I see that SmartsToMol creates a molecule object. So if the substructure SMILES 
is used in SmartsToMol, do you know if the resulting molecule would be usable 
to generate a fingerprint of the substructure?
Thanks,
Gonzalo

From: Stiefl, Nikolaus [mailto:[email protected]]
Sent: 07 August 2012 12:13
To: Gonzalo Colmenarejo-Sanchez; [email protected]
Subject: Re: [Rdkit-discuss] matching substructures to molecules

Hi Gonzalo,

SmilesToMol has a sanitize flag which you can set to False. However - I am not 
sure how well you molecule fingerprints will work with an unsanitized molecule. 
I would imagine that you will run into all sorts of funny problems wrt 
aromaticity detection etc.

Not sure if this helps in your case - but if you write out the molecules as 
non-aromatic (ie alternating ring bonds) maybe this would help with your 
approach? How do you fragment your molecules?
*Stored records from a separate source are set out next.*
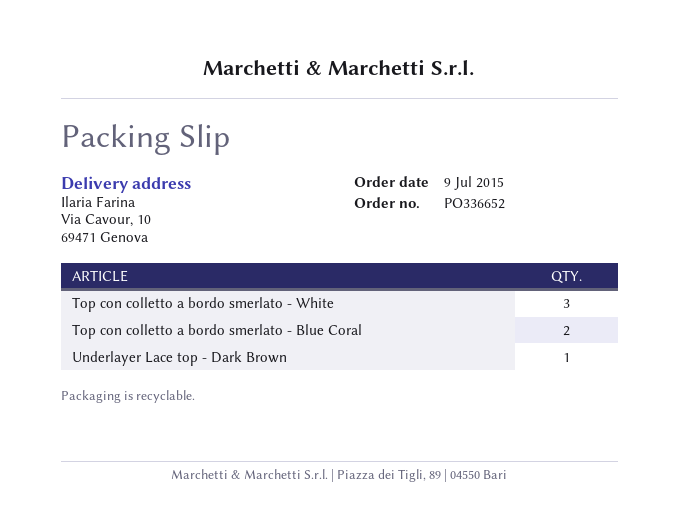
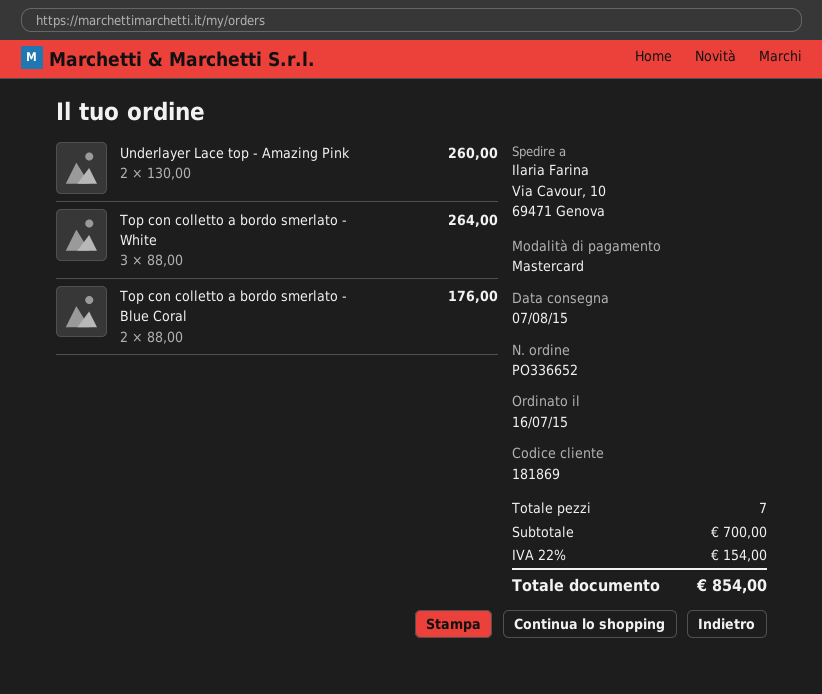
order date: 2015-07-09 -> 2015-07-16
Underlayer Lace top - Dark Brown: 1 -> none
Underlayer Lace top - Amazing Pink: none -> 2

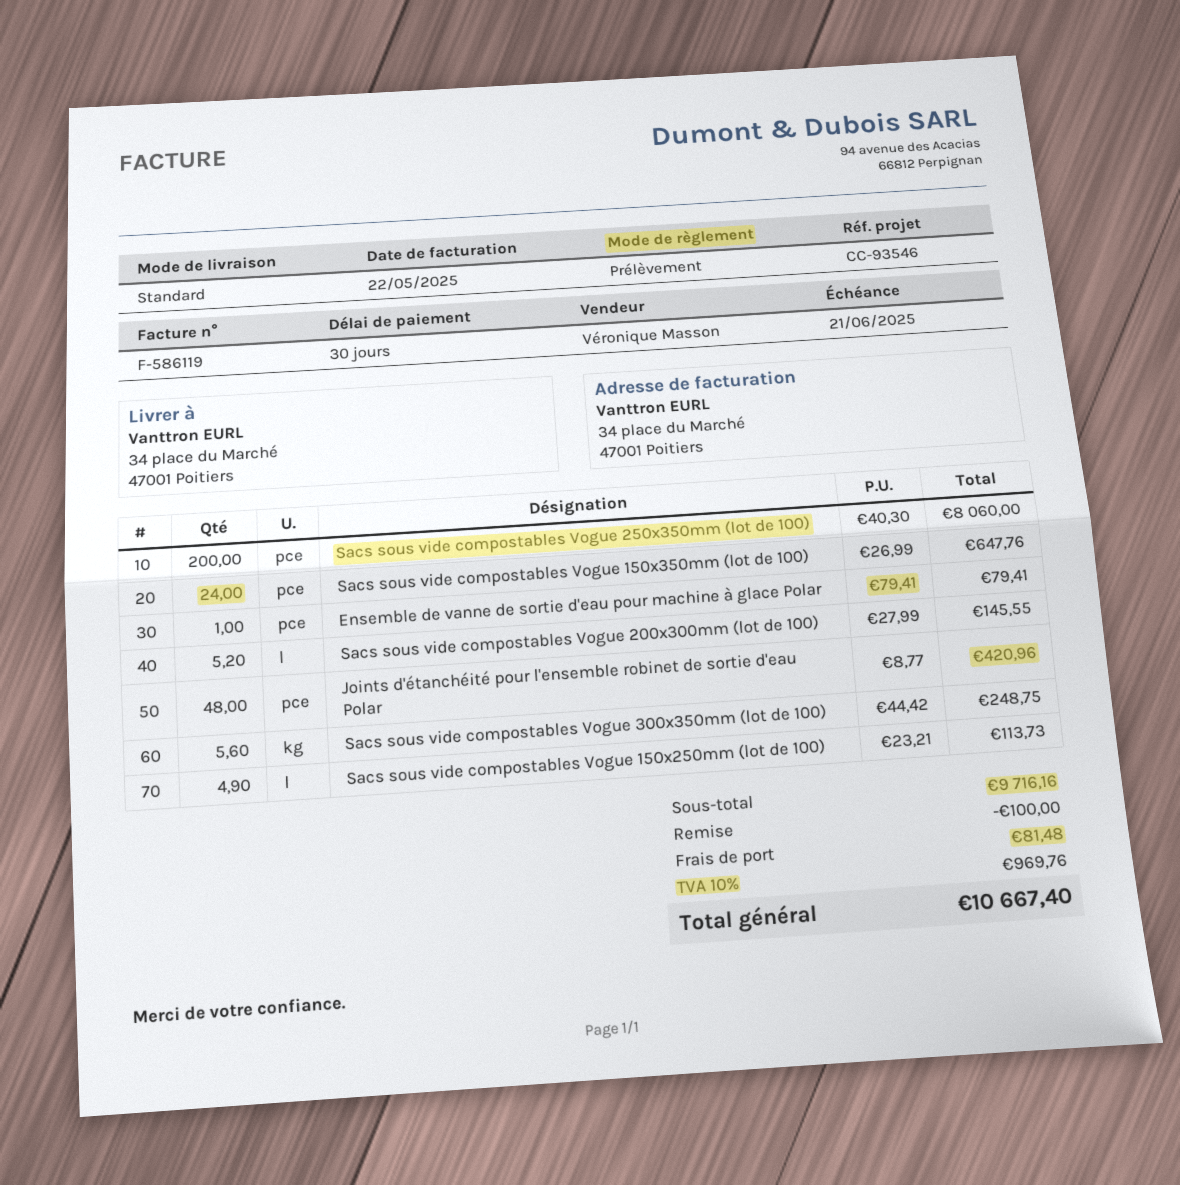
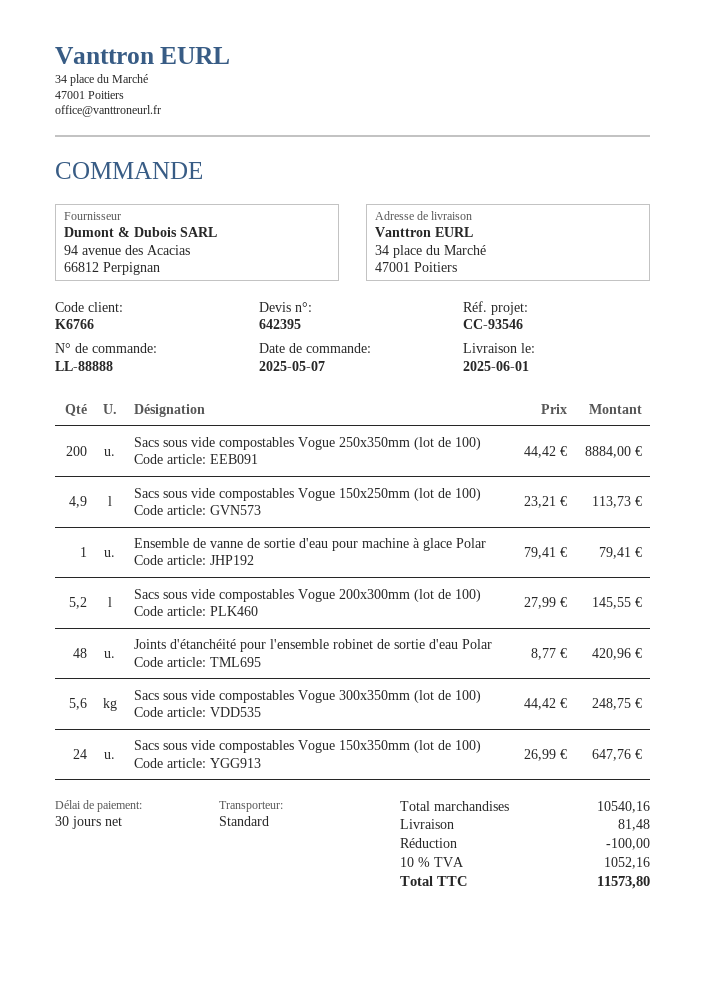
Sacs sous vide compostables Vogue 250x350mm (lot de 100): 200 x 40.30 = 8060.00 -> 200 x 44.42 = 8884.00
subtotal: 9716.16 -> 10540.16
tax: 10% = 969.76 -> 10% = 1052.16
total: 10667.40 -> 11573.80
Do you need the vendor code or 
could you just do the same in RDKit - eg using BRICS or similar?

Ciao
Nik


From: Gonzalo Colmenarejo-Sanchez 
<[email protected]<mailto:[email protected]>>
Date: Tue, 7 Aug 2012 09:50:30 +0000
To: 
"[email protected]<mailto:[email protected]>"
 
<[email protected]<mailto:[email protected]>>
Subject: [Rdkit-discuss] matching substructures to molecules

Hi,

I have a vendor fragmentation algorithm and I want to evaluate the presence of 
the fragments/substructures in a list of molecules with the RDKit C++ API. In 
order to avoid a slow SubstructMatch comparison of n fragments x m molecules I 
first SmilesToMol the fragment, generate a fingerprint, calculate the Tversky 
similarity with the molecule fingerprint, and only if the value is high a 
SubstructMatch is run. This makes the process extremely fast.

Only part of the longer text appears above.